Final answer:
To prove the given statement, we show that for any element a in Z/mᶻ, there exists an element b in Z/nᶻ such that the projection of b onto Z/mᶻ is equal to a.
Step-by-step explanation:
The given statement can be restated as:
For positive integers m and n, if n divides m, then the natural surjective ring projection Z/mᶻ ≥ Z/nᶻ is surjective on the units.
To prove this, we need to show that for any element a in Z/mᶻ, there exists an element b in Z/nᶻ such that the projection of b onto Z/mᶻ is equal to a.

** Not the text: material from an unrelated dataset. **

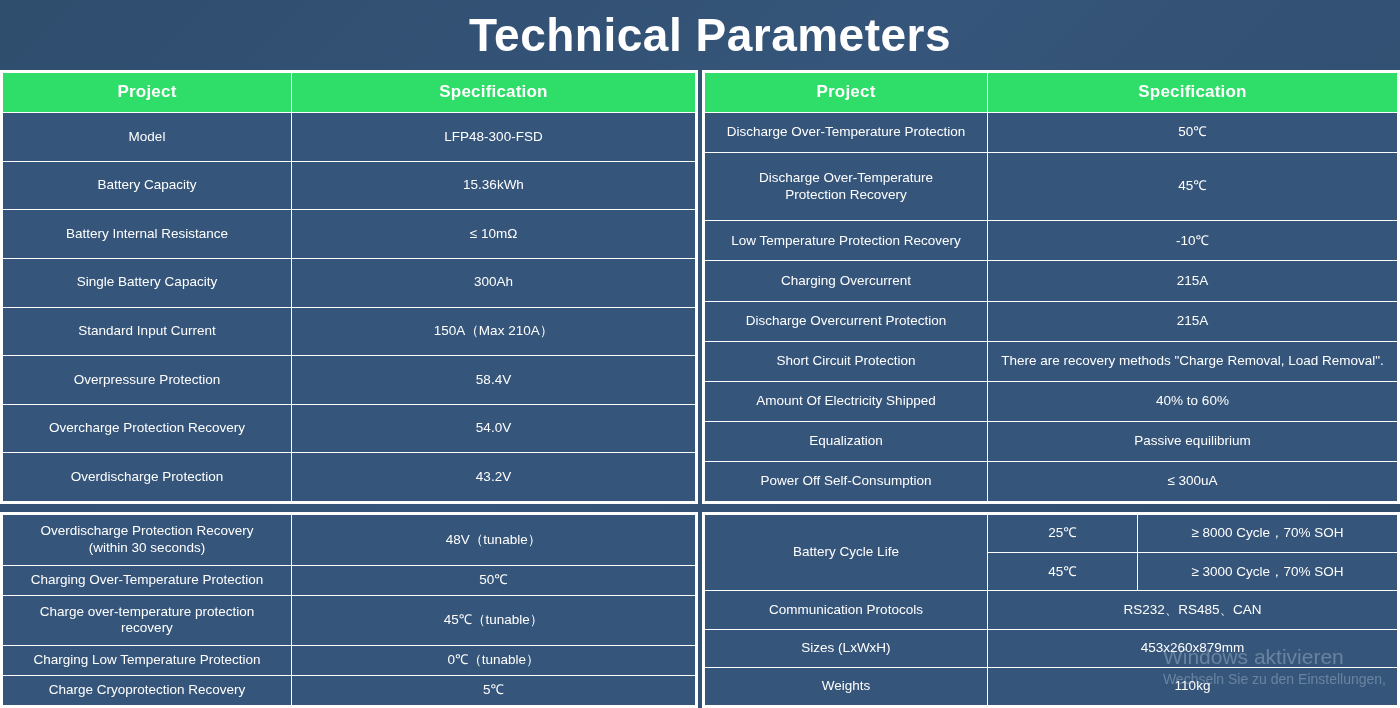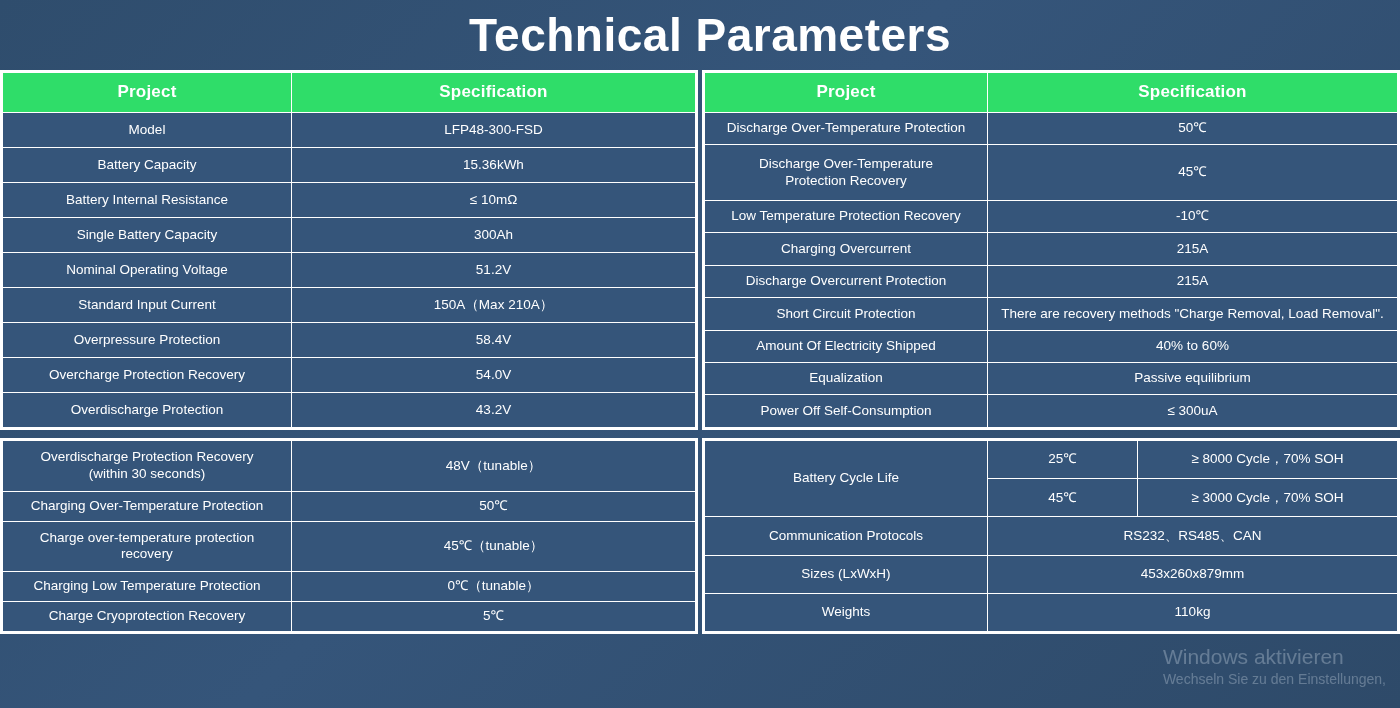"Project" .block.top { height: 360px -> 434px }
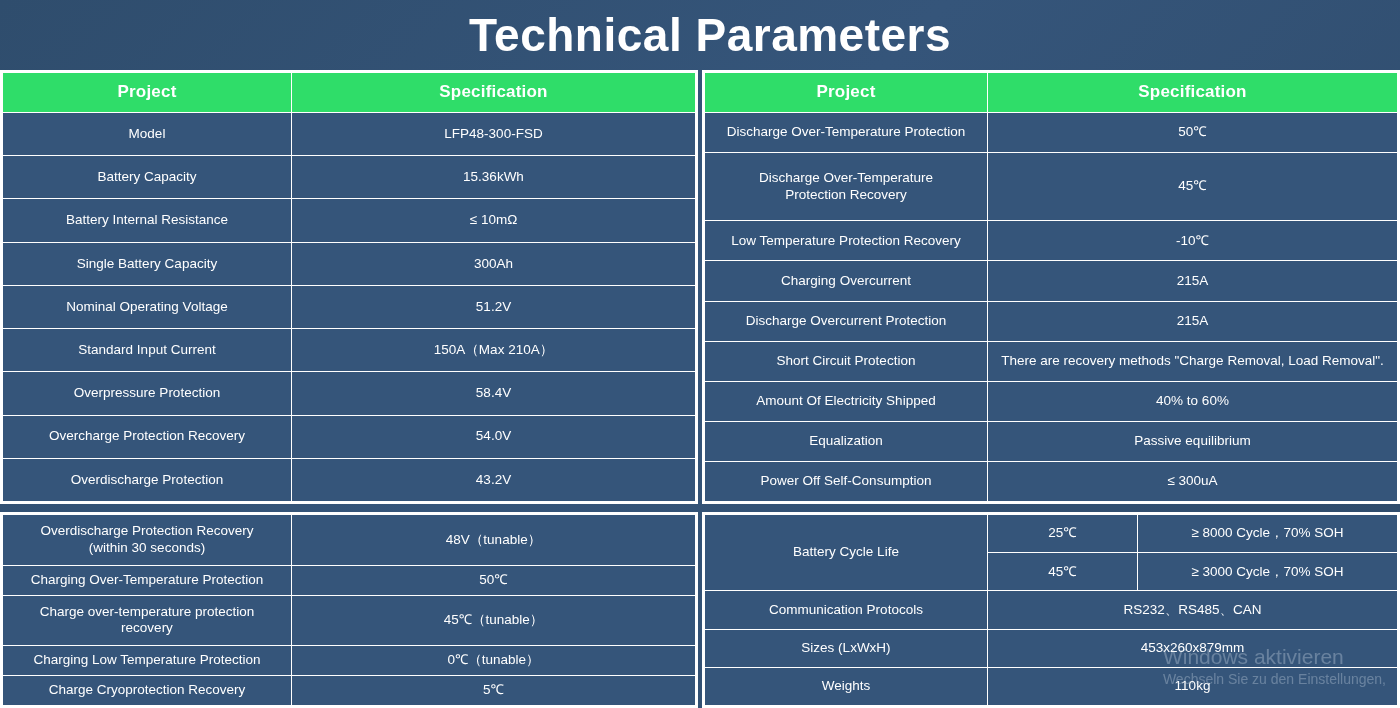"Nominal Operating Voltage" tr { html: <tr> <td>Nominal Operating Voltage</td> <td>51.2V</td> </tr> -> none }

Let's consider a = [k], where k is a unit of Z/mᶻ (i.e., (k,m)=1). Since k is a unit, there exists an integer l such that kl ≡ 1 (mod m). We can write this as kl = 1 + km for some integer m.
Now, consider the element b = [1 + km] in Z/nᶻ. Since 1 + km is congruent to 1 (mod m) and n divides m, we have 1 + km ≡ 1 (mod n). Therefore, b is an element of Z/nᶻ and its projection onto Z/mᶻ is [1 + km] = [1] = a.
This proves that the natural surjective ring projection Z/mᶻ ≥ Z/nᶻ is surjective on the units.